Assignment:
No pictures should appear in the copy; otherwise retype the entries exactly.

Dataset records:
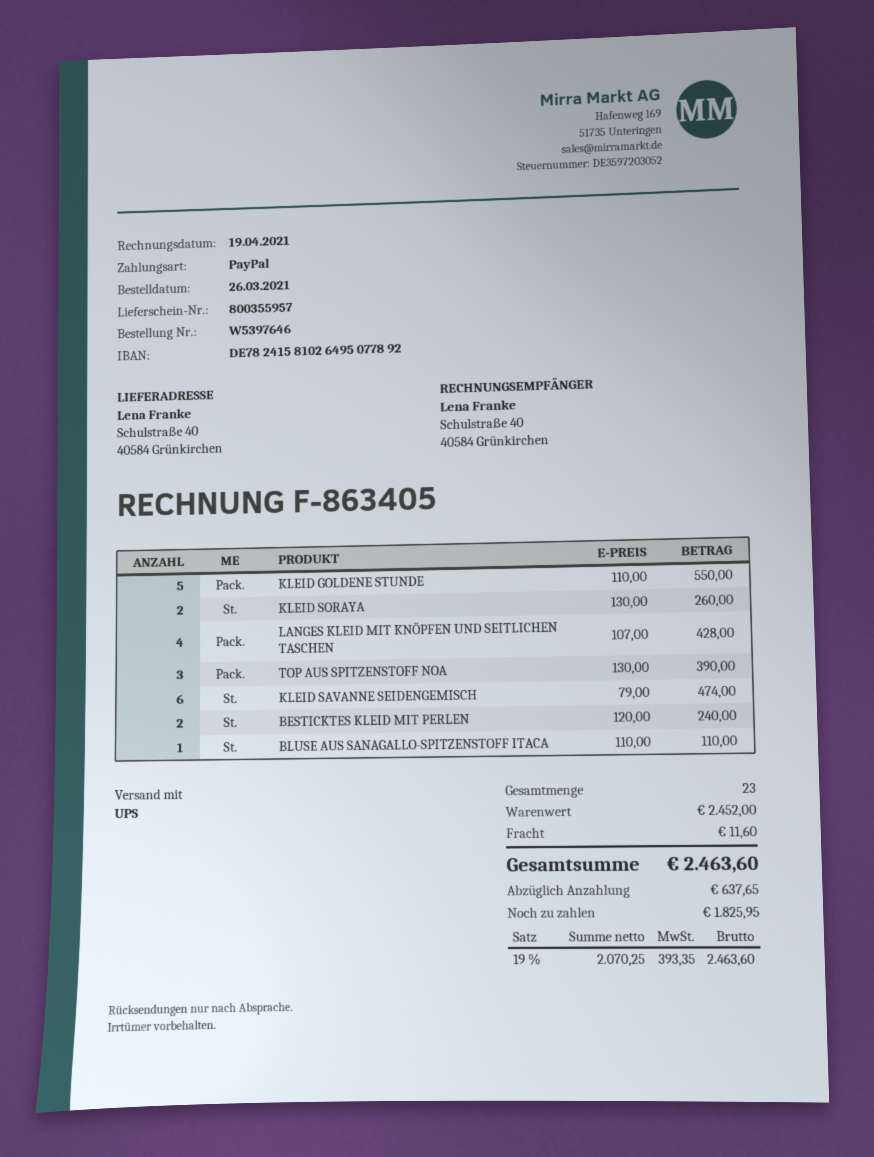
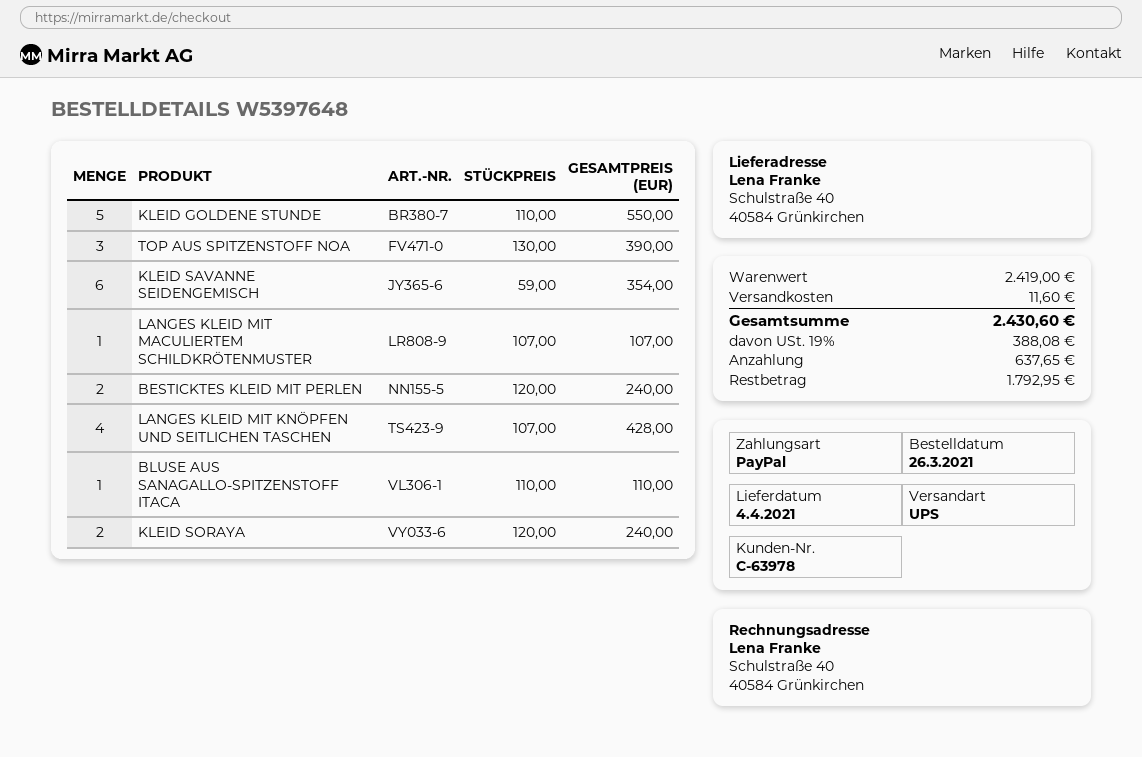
order number: W5397646 -> W5397648
KLEID SORAYA: 2 x 130.00 = 260.00 -> 2 x 120.00 = 240.00
KLEID SAVANNE SEIDENGEMISCH: 6 x 79.00 = 474.00 -> 6 x 59.00 = 354.00
LANGES KLEID MIT MACULIERTEM SCHILDKRÖTENMUSTER: none -> 1 x 107.00 = 107.00
subtotal: 2452.00 -> 2419.00
tax: 19% = 393.35 -> 19% = 388.08
total: 2463.60 -> 2430.60
balance: 1825.95 -> 1792.95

Answer to this problem:
order number: W5397646 -> W5397648
KLEID SORAYA: 2 x 130.00 = 260.00 -> 2 x 120.00 = 240.00
KLEID SAVANNE SEIDENGEMISCH: 6 x 79.00 = 474.00 -> 6 x 59.00 = 354.00
LANGES KLEID MIT MACULIERTEM SCHILDKRÖTENMUSTER: none -> 1 x 107.00 = 107.00
subtotal: 2452.00 -> 2419.00
tax: 19% = 393.35 -> 19% = 388.08
total: 2463.60 -> 2430.60
balance: 1825.95 -> 1792.95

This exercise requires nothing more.